In a last-minute Brokeback setback, many analysts now predict the Best Picture Oscar will go to Crash. There’s also a stronger current against Crash now than when it opened. But it isn’t a case of controversy proving a movie’s worth. Disputes don’t arise over Crash’s complexity and motives; they’re about whether the film is spectacular or worthless. General support just indicates which group is yelling loudest.
Meanwhile, Steven Spielberg’s Munich has been reduced to an Oscar longshot, despite trumping Crash at its own game. If voters want to prove they’re enlightened with a hot-topic issue movie, why not go further and pick the one that considers issues through great artistry?
Crash is too easy. For his would-be expose of racist attitudes in contemporary LA, writer/director Paul Haggis lets his audience stand above his subjects. As characters viciously berate each other with textbook putdowns, Haggis’ overt take misidentifies how most prejudice manifests unaware, cruelly. This in-your-face technique lets viewers off safely by never making the bold, necessary step of allowing self-identification. The danger is that the issue of racial hatred becomes something foreign. “Well, I’m glad I’m not like those people,” audiences can assure themselves. That’s why Crash is essentially anti-human. Its one good scene involves a Spanish locksmith (Michael Pena) consoling his traumatized daughter that she’s safe from gun violence. The rest falls for a trap of two-dimensional art: it shows how different people are different than us, rather than how different people are the same as us.
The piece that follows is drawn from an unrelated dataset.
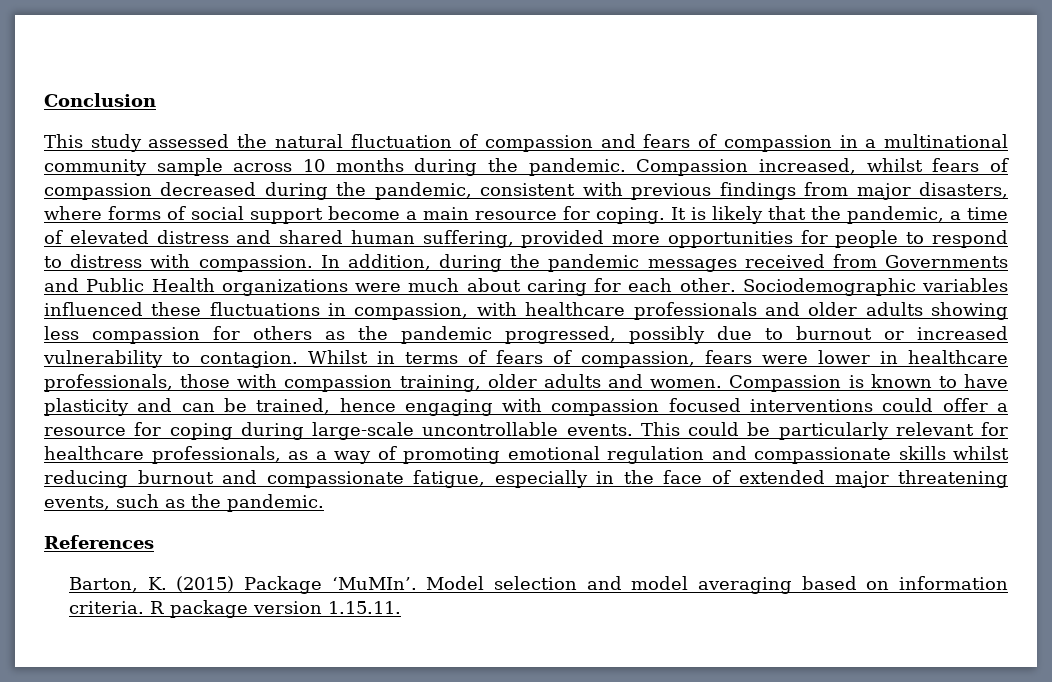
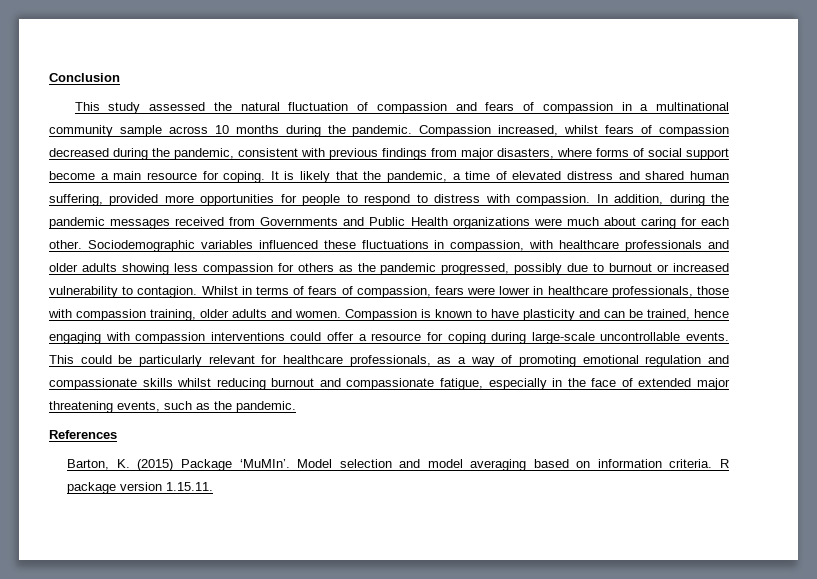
- Compassion is known to have plasticity and can be trained, hence engaging with compassion focused interventions could offer a resource for coping during large-scale uncontrollable events.
+ Compassion is known to have plasticity and can be trained, hence engaging with compassion interventions could offer a resource for coping during large-scale uncontrollable events.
What justifies the scene where two black men (Ludacris and Larenz Tate) complain that white people cross the street to avoid them, only to show them carjack a couple moments later? Crash acknowledges stereotypes while perpetuating them.
As the duo later engage in a debate on whether rap music oppresses blacks, the argument plays as the thoughts of a disconnected 50-year-old white guy. Haggis doesn’t consider hip-hop (curiously absent from the rest of Crash’s soundtrack) for its major impact in drawing multi-ethnic interest to black culture. The dubious approach instills the idea that racial harmony is up to white characters becoming the saviours of ethnic minorities —first as Matt Dillon’s racist cop rescues the woman he molested (Thandie Newton) from a burning car, and then as Ryan Phillippe saves Terrence Howard from possible incarceration. That’s too condescending to be powerful. In Haggis’ world, different races scream at each other non-stop for their poor driving skills and for secretly planning the Jihad. Characters in his film are incapable of interracial communication without the pretext of racial difference.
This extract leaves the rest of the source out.